- **RECORDS FOR THIS TASK**:
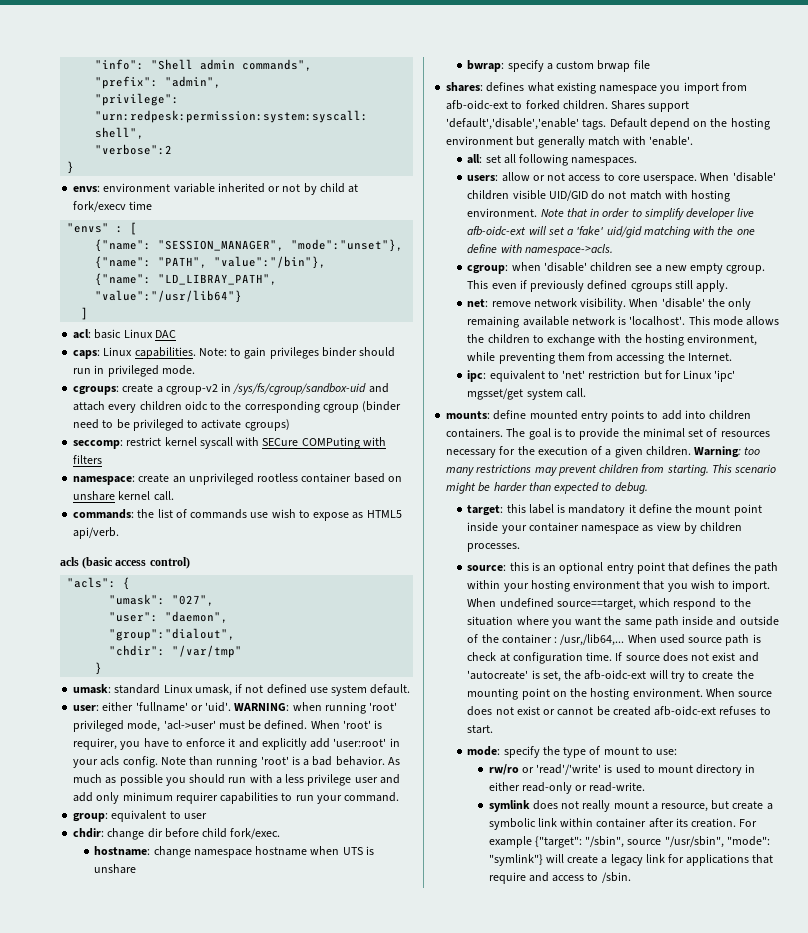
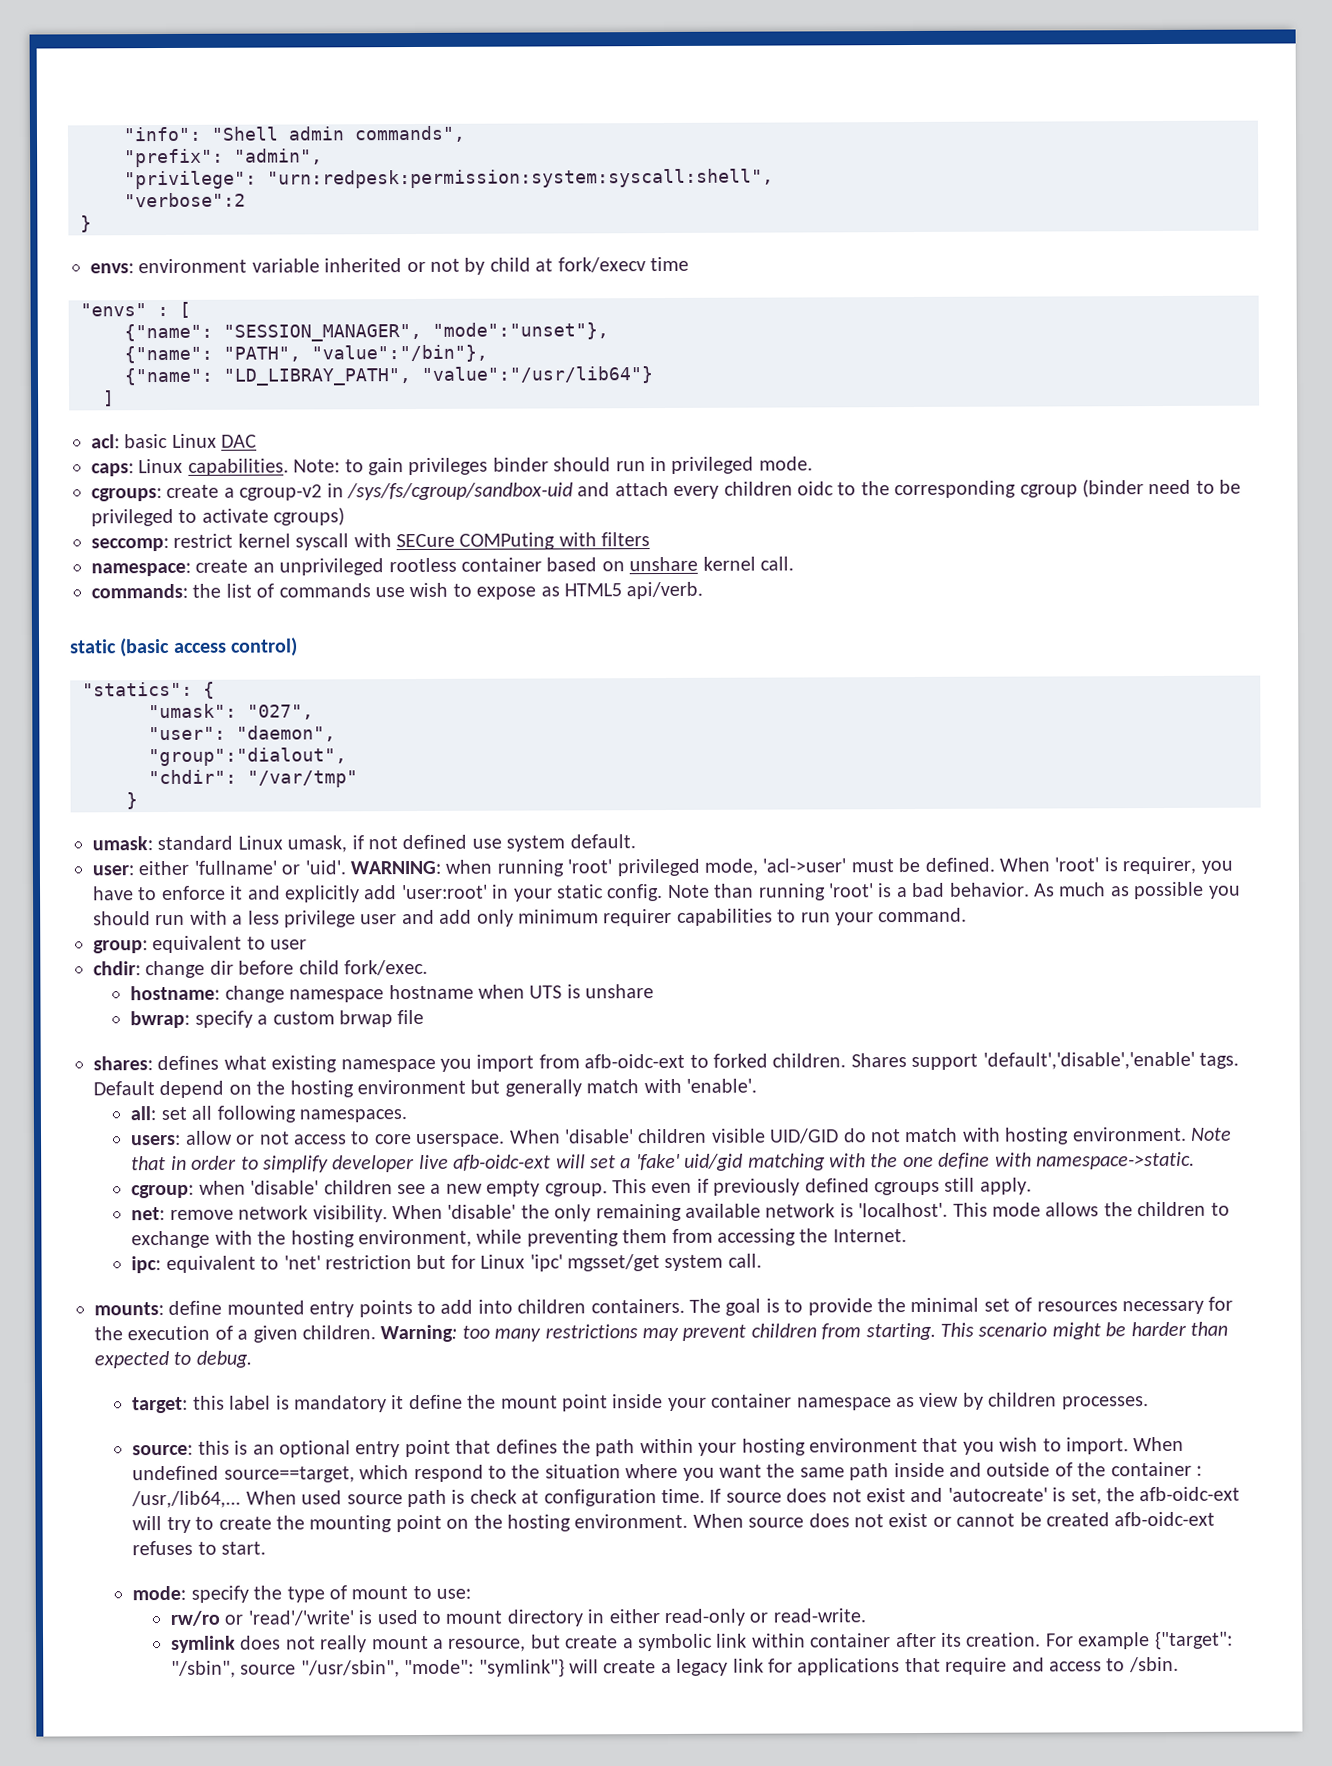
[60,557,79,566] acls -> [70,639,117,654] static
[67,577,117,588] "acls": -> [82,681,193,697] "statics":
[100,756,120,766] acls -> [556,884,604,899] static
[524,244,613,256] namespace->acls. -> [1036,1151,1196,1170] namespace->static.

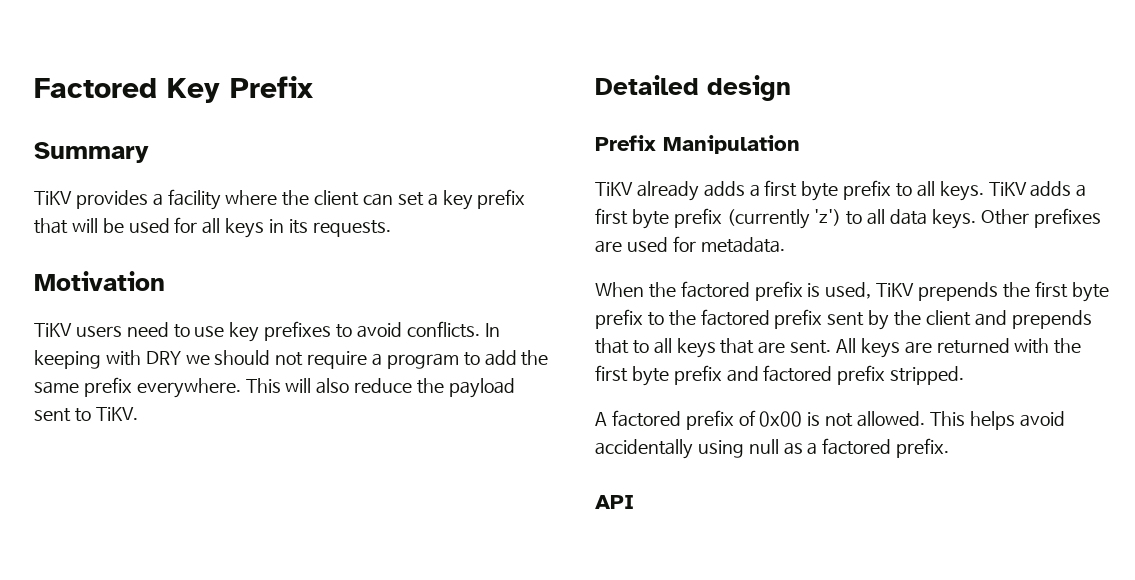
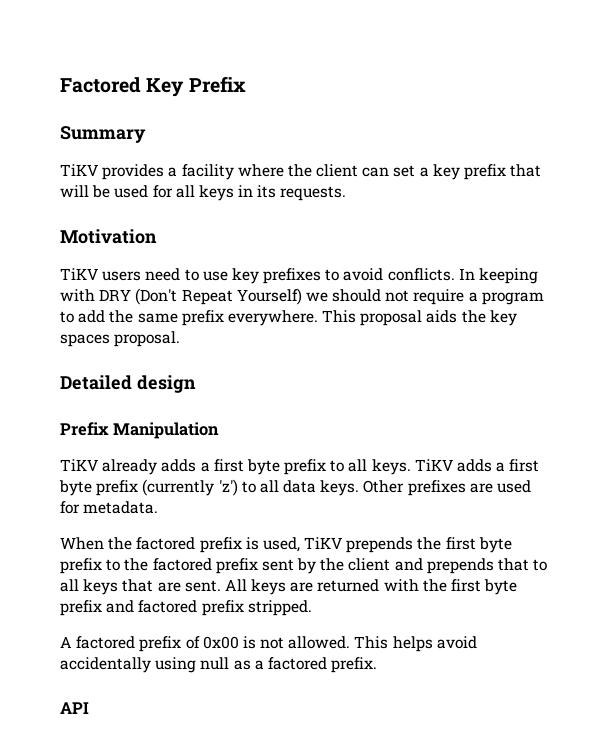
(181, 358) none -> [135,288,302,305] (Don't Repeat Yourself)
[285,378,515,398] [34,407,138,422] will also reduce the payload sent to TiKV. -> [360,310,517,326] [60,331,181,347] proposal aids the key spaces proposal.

* * *

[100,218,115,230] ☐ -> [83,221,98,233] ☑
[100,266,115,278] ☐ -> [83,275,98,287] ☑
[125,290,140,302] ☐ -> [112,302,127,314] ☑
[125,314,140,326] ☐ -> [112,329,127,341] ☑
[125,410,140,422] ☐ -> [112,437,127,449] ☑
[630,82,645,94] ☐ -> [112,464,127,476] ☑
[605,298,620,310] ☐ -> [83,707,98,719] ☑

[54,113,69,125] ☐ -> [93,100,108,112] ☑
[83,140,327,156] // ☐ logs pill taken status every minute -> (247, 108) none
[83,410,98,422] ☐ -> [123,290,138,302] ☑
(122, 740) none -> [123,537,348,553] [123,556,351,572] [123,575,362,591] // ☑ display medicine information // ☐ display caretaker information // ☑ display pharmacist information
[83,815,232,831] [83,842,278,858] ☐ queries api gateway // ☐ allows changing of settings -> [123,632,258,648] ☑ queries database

...

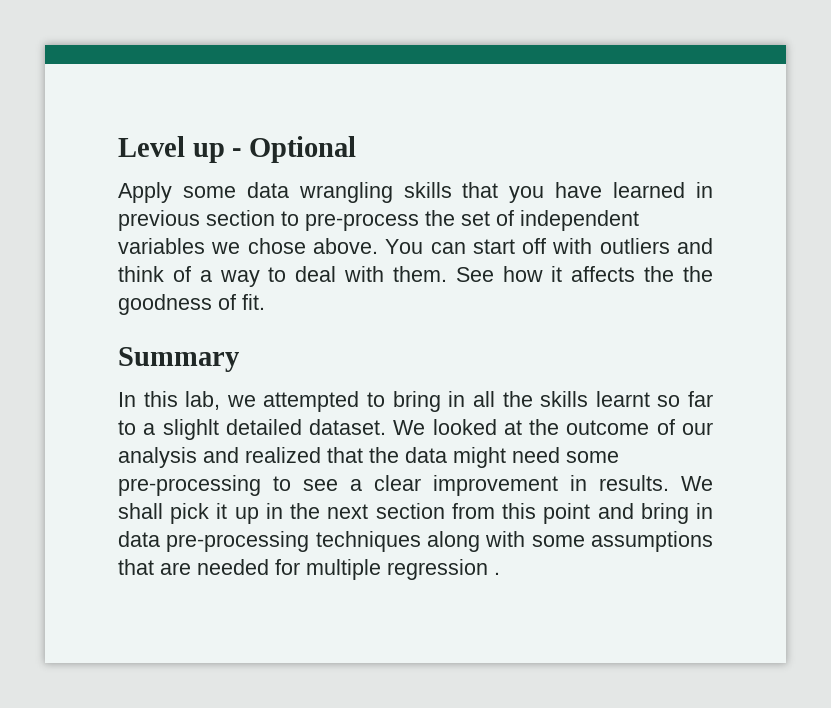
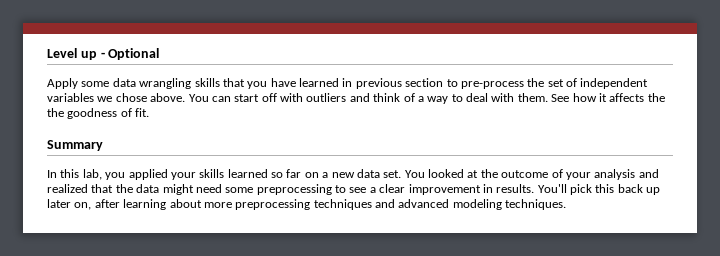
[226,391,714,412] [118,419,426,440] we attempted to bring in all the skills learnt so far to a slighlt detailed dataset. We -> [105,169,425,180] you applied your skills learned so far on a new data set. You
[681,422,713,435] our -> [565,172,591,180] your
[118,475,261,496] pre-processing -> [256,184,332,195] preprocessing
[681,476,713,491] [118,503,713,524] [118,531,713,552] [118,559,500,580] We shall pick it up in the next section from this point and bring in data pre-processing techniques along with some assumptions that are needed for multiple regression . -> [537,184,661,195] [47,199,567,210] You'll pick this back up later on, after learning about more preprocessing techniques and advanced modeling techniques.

- **WHAT YOU WILL DO**:
In the listing above, find the line with "[125,290,140,302] ☐ -> [112,302,127,314] ☑" and the line with "[83,140,327,156] // ☐", then print exactly those two lines and every line between them, and nothing more.

- **FINAL ANSWER**:
[125,290,140,302] ☐ -> [112,302,127,314] ☑
[125,314,140,326] ☐ -> [112,329,127,341] ☑
[125,410,140,422] ☐ -> [112,437,127,449] ☑
[630,82,645,94] ☐ -> [112,464,127,476] ☑
[605,298,620,310] ☐ -> [83,707,98,719] ☑

[54,113,69,125] ☐ -> [93,100,108,112] ☑
[83,140,327,156] // ☐ logs pill taken status every minute -> (247, 108) none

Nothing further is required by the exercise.